Examples of using Gitmem gerekiyor in Turkish and their translations into English

{-}
  • Colloquial category close
  • Ecclesiastic category close
  • Ecclesiastic category close
  • Computer category close
  • Programming category close
Gitmem gerekiyor. Tabii
I must go. Indeed,
Gitmem gerekiyor. Beni bir süre göremeyeceksin.
You're not gonna see me for a while. I gotta go.
Özür dilerim ama gitmem gerekiyor, Ricky.
I'm so sorry, but I got to go, Ricky.
Ama az önce annemle ilgili bir şey öğrendim ve, gitmem gerekiyor.
But I just found out something about my mom, and I have to leave.
Bir düğüne katılmak için gelecek hafta Bostona gitmem gerekiyor.
I'm supposed to go to Boston next week to attend a wedding.
Gemim gitti ve kuzeye gitmem gerekiyor.

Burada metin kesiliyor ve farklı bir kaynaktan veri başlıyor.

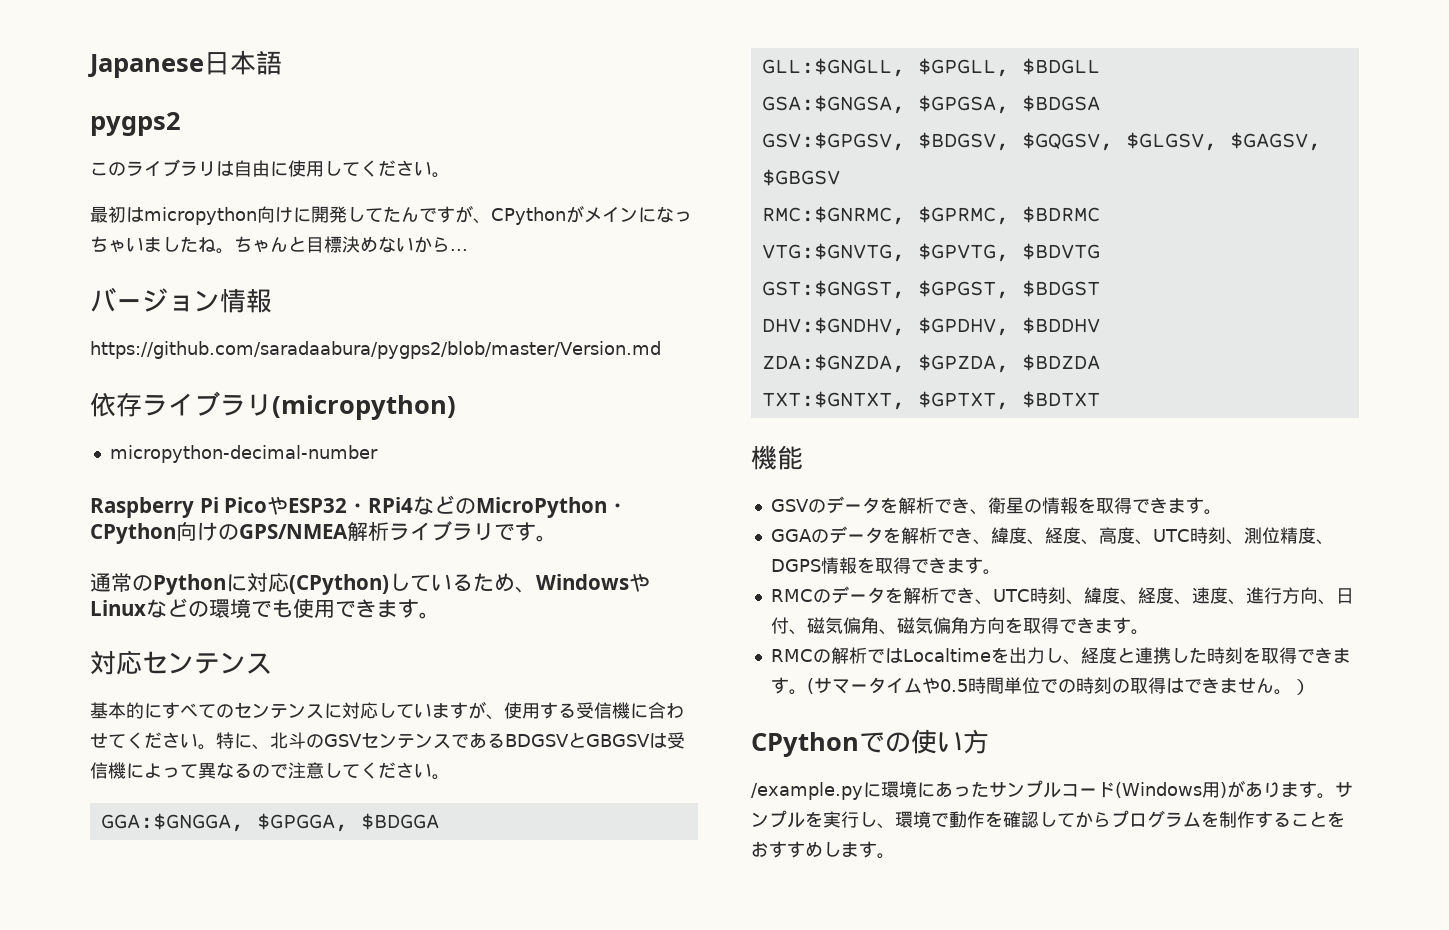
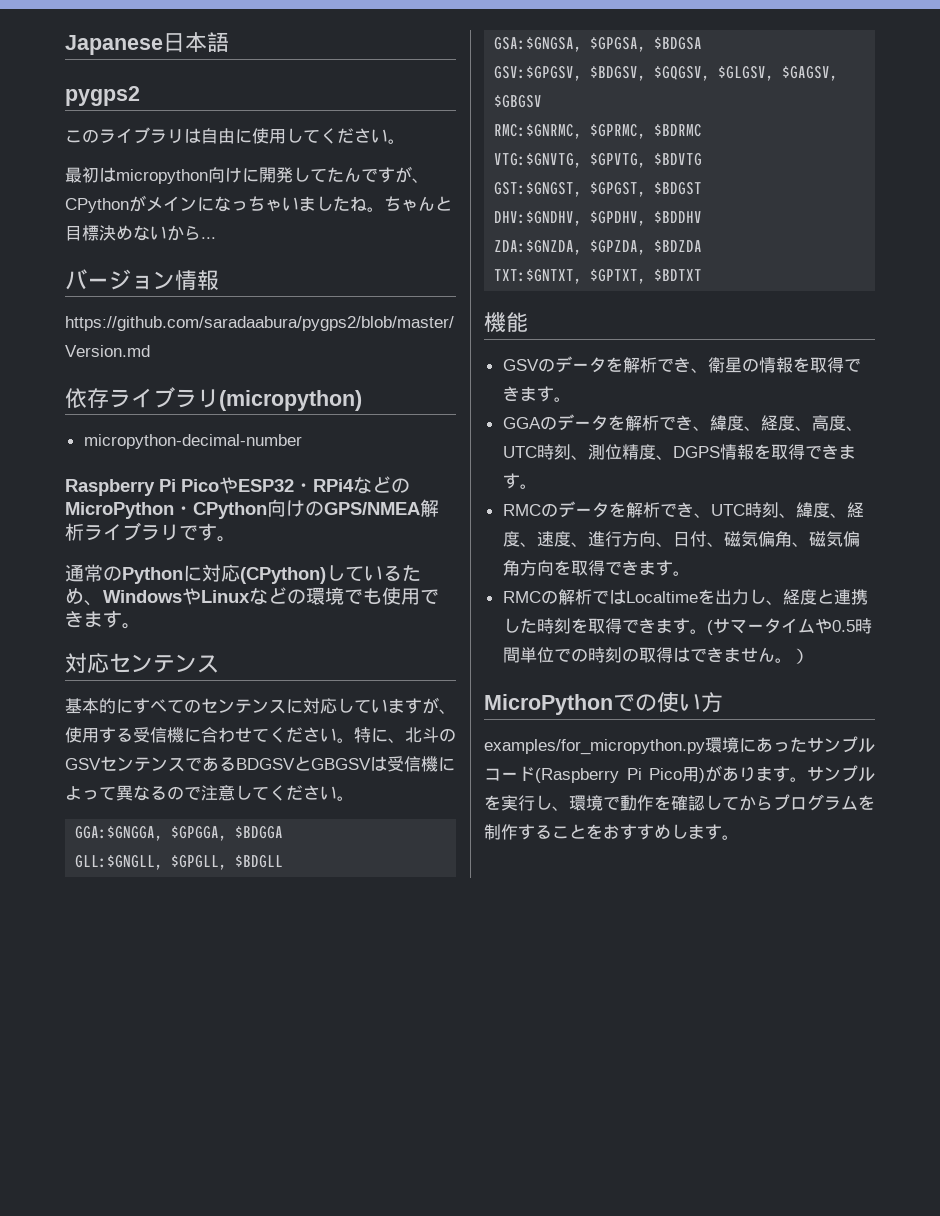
- CPythonでの使い方
+ MicroPythonでの使い方
- /example.pyに環境にあったサンプルコード(Windows用)があります。
+ examples/for_micropython.py環境にあったサンプルコード(Raspberry Pi Pico用)があります。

Hayır.
No. My ship is gone, and I need to go north.
Sınıfa gitmem gerekiyor.
I have to get to class.
Oraya gitmem gerekiyor.
Gitmem gerekiyor. Sorun ne?
What's the problem? i should go.
Kardeşimi görmeye gitmem gerekiyor. Evet, tamam.

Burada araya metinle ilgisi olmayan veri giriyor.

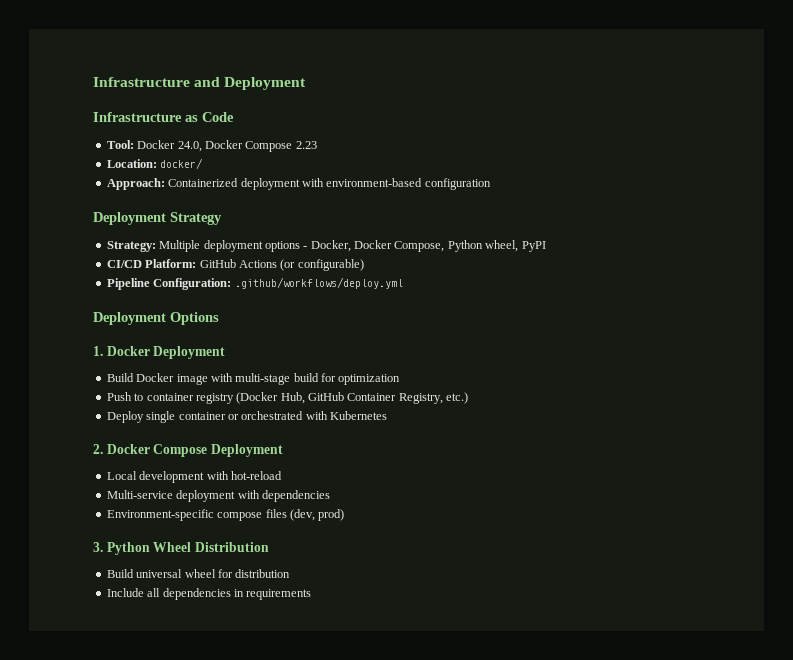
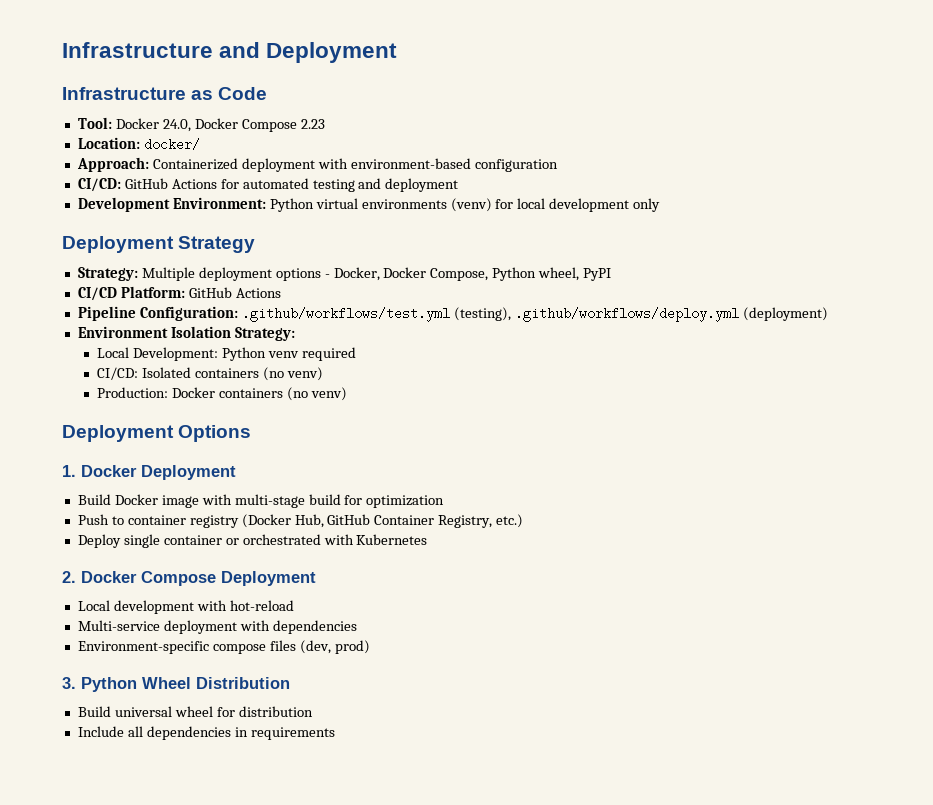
+ CI/CD: GitHub Actions for automated testing and deployment
+ Development Environment: Python virtual environments (venv) for local development only
- CI/CD Platform: GitHub Actions (or configurable)
+ CI/CD Platform: GitHub Actions
- Pipeline Configuration: .github/workflows/deploy.yml
+ Pipeline Configuration: .github/workflows/test.yml (testing), .github/workflows/deploy.yml (deployment)
+ Environment Isolation Strategy:
+ Local Development: Python venv required
+ CI/CD: Isolated containers (no venv)
+ Production: Docker containers (no venv)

I must go and see my brother. Yes, okay.
Gitmem gerekiyor. Beni bir süre göremeyeceksin.
I gotta go. You're not gonna see me for awhile.

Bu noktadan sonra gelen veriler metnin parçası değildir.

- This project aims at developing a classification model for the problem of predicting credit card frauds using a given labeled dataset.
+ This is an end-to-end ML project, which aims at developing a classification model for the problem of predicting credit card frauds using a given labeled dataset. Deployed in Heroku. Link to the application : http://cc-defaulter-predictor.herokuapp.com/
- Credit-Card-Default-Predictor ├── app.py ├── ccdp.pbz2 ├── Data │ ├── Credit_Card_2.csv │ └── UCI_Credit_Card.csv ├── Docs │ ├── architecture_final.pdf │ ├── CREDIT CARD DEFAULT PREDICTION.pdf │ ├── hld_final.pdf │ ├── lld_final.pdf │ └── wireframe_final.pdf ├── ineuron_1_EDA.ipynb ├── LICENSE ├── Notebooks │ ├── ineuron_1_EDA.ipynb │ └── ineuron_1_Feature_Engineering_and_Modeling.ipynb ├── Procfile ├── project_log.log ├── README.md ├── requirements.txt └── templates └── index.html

Tatlım gitmem gerekiyor. -Oldu. -Tamam.
Well… Baby, I got to go.- Okay.
Bölüm şefim görev tarihimi öne aldı yani gitmem gerekiyor.
My section chief pushed up my next assignment, which means I have to leave.
Ama anne… Yarın arkadaşlarımla Coney Adasına gitmem gerekiyor.
But mom… Aw, tomorrow's when I'm supposed to go with the fellas to Coney Island.
Kath, bir süreliğine eve Sorun ne? gitmem gerekiyor.
Kath, i need to go home for a while today. what's wrong?
Okula gitmem gerekiyor.
I have to get to school.
Gitmem gerekiyor, tamam mı?
I need to leave, alright?
Gitmem gerekiyor. Evet.
Yeah. I should go.
Cartagenaya gitmem gerekiyor.
I need to get to Cartagena.
Benim işe erken gitmem gerekiyor, havaalanına annenle gideceksin.
I gotta go to work early so your Mom's gonna take you to the airport.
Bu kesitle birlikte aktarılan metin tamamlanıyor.